Mi asombró se tornó en orgullo. Yo les mostraba algunos secretos de La Ruta de los Castillos a los propios españoles. Me desesperaba por hablar con Carlos en nuestra próxima parada, Segovia, en el Bar Quirós de la calle Zorrilla, para contarle que todo era cierto, que Holgueras no mentía.

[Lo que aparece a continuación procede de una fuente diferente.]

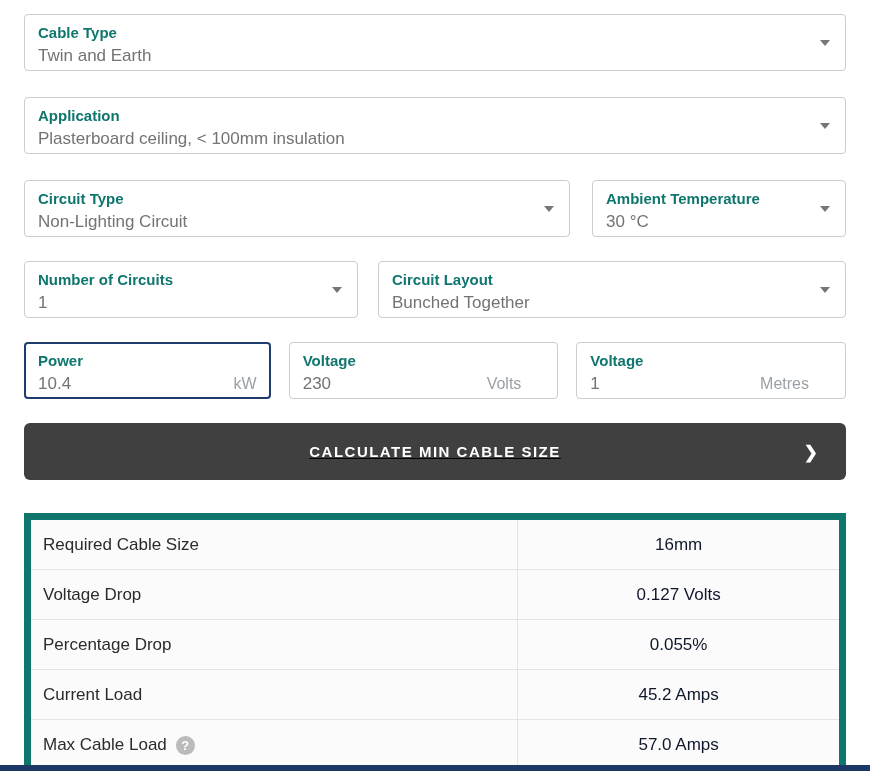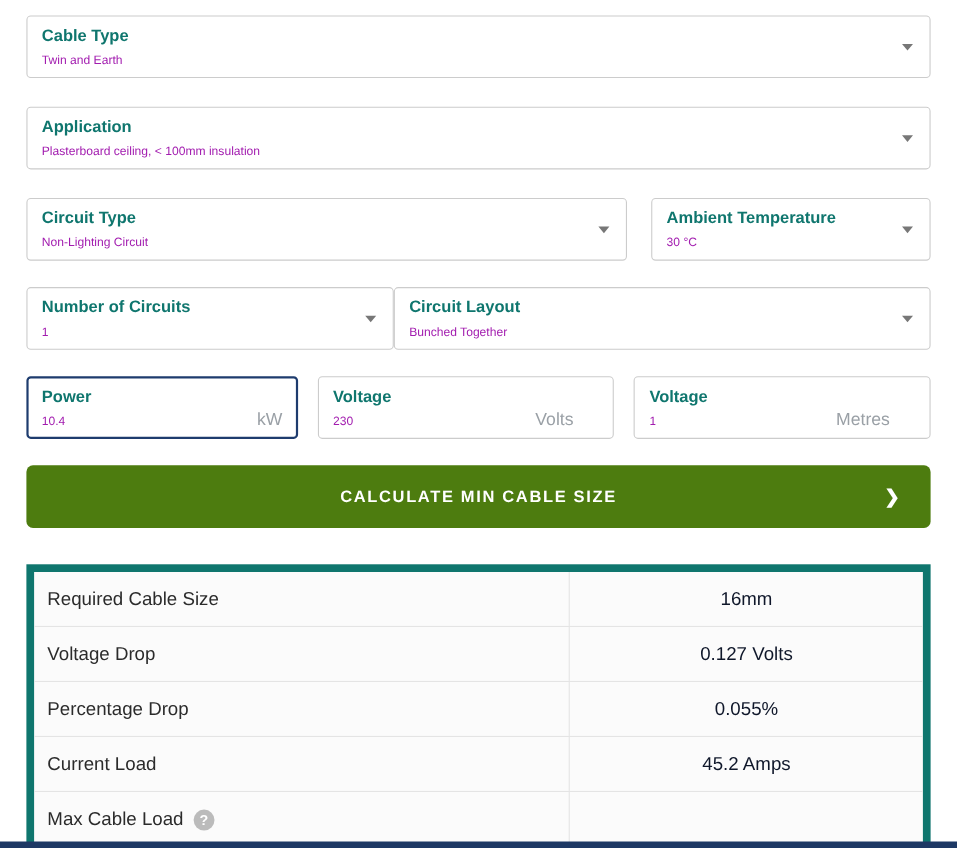"Twin and Earth" .fvalue { color: #a21caf -> #737373; font-size: 11px -> 17px }
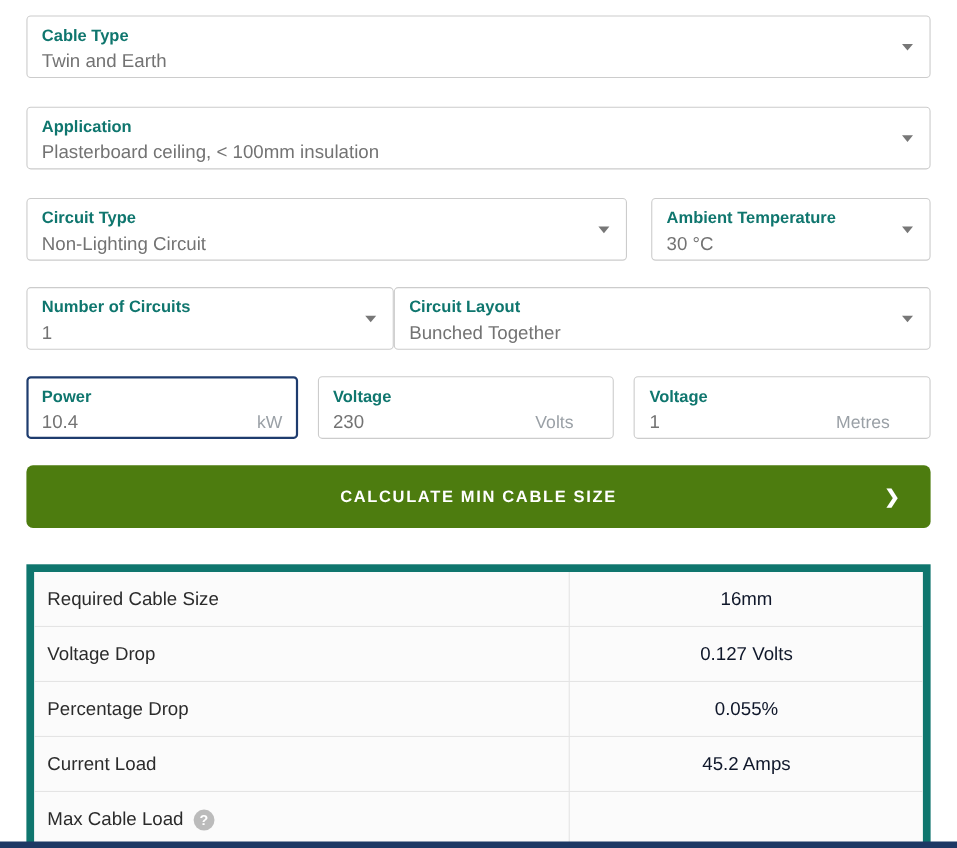"Number of Circuits" .gap20 { gap: none -> 20px }
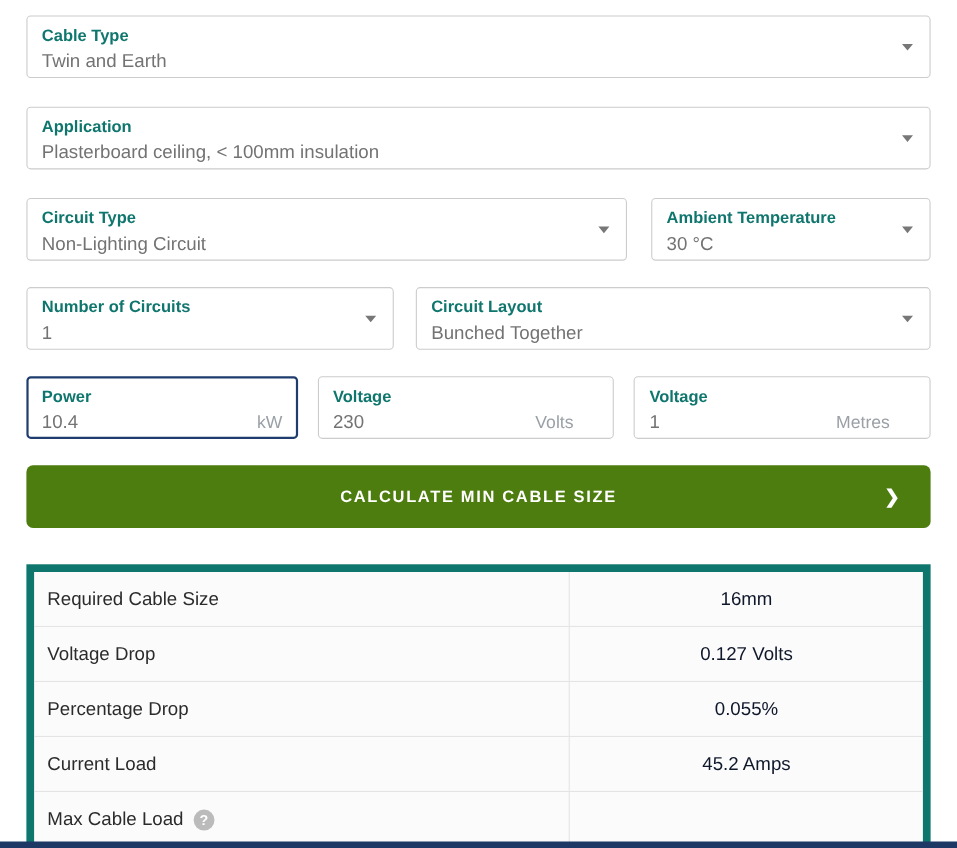"CALCULATE MIN CABLE SIZE" .calc-btn { background: #4d7c0f -> #404040; text-decoration: none -> underline }
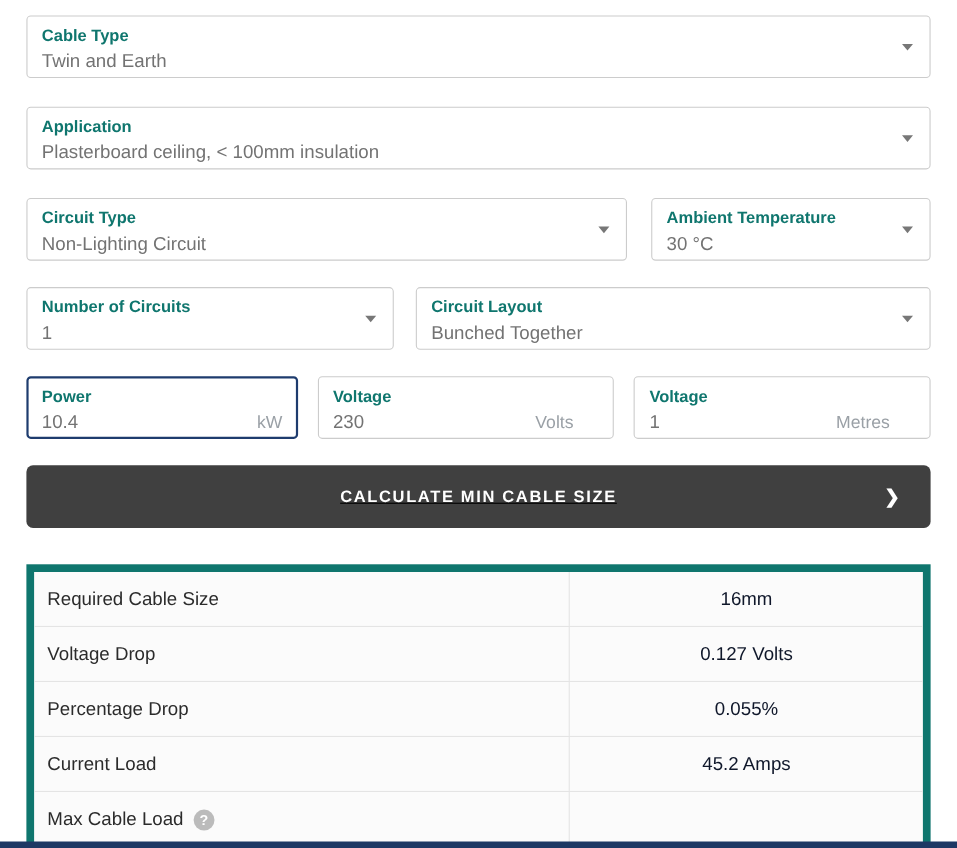"57.0 Amps" div.rvalue { html: none -> <div>57.0 Amps</div> }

Desde ese lunes nos honró reservar el puesto de Holgueras, y hacíamos silencio para escuchar sus fantasías, en las que queríamos estar. Lustros más tarde volví a Segovia y a Turégano. Félix me buscó y me encontró, por la explanada del alcázar.
     –«¡Eh, Robert!»
Mi corazón latió con fuerza. Viré la cabeza.  Era el mismo. Holgueras que siempre había sido: despreocupado, dicharachero, inocente... Noble. Se acercó y me besó en la mejilla, y yo le abracé y le besé. Fuimos a Turégano en un todoterreno de lujo, que mantenía intacta la personalidad de su dueño:  colillas por todas partes, periódicos viejos, jeringuillas para ganado, guantes de caucho y miles de otras cosas que parecían haber estado allí mucho tiempo. En el trayecto Holgueras decía tener tres mil cerdos que criaban entre cuatro amigos. Yo lo miraba cautivado. Me llevó a los tres bares del pueblo, exhibiéndome con orgullo. Bebimos un cubata en cada uno, y Félix fumó unos cuantos cigarrillos. Vi el cuadro, un fresco en realidad, con la escena de la cacería del zorro, y conocí a los dálmatas y los galgos. En las afueras del pueblo tenía Holgueras los cerdos, gorditos y rosados. Había bicicletas. Conocí a su esposa y sus chavales. Pepillo murió algo después.